Content revision data:
▼
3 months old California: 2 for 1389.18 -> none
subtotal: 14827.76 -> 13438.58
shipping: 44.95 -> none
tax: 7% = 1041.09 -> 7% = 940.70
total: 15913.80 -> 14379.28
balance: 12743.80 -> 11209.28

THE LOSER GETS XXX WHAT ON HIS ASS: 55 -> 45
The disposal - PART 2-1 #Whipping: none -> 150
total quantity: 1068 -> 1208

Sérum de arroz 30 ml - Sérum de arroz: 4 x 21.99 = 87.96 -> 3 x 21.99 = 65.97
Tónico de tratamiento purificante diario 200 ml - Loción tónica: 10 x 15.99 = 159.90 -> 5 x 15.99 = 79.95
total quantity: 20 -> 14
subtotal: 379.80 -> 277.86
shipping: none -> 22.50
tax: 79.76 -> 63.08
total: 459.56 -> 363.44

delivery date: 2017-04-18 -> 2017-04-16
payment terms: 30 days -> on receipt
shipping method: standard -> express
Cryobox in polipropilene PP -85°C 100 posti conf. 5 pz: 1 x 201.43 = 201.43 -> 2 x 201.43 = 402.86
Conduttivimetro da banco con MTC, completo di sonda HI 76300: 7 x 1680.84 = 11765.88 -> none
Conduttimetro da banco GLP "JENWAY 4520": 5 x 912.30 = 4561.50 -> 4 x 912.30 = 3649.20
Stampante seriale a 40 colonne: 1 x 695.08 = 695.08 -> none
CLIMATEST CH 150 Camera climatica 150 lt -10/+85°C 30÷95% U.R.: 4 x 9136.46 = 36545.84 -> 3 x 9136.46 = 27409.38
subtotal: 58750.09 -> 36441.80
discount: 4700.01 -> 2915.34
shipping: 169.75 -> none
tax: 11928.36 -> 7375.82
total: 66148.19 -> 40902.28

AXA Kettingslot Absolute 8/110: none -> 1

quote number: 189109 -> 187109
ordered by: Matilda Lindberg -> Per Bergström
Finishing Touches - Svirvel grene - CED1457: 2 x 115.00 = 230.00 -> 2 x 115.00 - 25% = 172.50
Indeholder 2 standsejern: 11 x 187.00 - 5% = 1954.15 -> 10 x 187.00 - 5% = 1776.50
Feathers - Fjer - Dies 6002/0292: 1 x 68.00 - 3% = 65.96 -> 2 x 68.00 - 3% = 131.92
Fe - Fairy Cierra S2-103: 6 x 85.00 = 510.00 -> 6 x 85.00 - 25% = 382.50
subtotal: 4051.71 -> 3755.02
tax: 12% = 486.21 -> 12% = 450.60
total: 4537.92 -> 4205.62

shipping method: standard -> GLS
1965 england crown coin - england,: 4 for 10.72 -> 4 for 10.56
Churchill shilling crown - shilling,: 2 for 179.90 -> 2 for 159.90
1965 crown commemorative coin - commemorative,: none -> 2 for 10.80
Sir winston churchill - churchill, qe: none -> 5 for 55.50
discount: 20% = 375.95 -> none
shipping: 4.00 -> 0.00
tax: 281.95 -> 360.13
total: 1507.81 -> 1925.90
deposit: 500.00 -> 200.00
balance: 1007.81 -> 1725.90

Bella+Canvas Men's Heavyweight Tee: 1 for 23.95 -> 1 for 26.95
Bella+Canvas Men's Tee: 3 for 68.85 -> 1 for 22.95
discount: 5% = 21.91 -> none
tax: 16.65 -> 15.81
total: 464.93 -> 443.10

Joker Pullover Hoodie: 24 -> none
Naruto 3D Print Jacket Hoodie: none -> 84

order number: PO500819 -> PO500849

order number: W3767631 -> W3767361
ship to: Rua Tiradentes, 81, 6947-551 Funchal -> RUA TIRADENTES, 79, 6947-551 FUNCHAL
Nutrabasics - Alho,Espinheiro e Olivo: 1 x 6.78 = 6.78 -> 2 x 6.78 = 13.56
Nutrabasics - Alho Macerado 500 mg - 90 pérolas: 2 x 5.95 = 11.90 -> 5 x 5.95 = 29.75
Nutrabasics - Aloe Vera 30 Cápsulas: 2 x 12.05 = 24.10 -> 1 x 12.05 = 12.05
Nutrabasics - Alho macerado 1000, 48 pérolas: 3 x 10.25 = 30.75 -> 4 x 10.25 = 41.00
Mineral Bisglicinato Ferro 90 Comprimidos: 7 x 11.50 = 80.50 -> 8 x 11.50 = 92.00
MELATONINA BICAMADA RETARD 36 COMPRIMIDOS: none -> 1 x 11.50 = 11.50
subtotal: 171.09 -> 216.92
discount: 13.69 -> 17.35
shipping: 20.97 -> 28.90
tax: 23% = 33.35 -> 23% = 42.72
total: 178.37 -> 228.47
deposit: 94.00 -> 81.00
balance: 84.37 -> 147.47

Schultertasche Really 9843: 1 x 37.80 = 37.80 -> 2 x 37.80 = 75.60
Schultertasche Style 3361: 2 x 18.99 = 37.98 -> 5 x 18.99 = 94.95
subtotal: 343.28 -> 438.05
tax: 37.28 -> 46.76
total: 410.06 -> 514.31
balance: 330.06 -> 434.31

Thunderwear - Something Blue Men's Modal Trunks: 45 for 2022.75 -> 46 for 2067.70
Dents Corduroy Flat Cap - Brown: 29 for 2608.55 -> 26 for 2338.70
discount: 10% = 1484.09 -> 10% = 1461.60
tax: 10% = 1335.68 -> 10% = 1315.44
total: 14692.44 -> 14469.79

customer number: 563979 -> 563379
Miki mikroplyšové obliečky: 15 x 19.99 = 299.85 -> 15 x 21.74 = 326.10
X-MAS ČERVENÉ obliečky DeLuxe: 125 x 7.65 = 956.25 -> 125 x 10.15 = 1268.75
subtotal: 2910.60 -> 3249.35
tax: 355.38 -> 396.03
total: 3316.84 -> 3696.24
▲
* WORK TO BE COMPLETED: In the records above, find every line with the word "Canvas" and copy it.

* SOLVED EXERCISE:
Bella+Canvas Men's Heavyweight Tee: 1 for 23.95 -> 1 for 26.95
Bella+Canvas Men's Tee: 3 for 68.85 -> 1 for 22.95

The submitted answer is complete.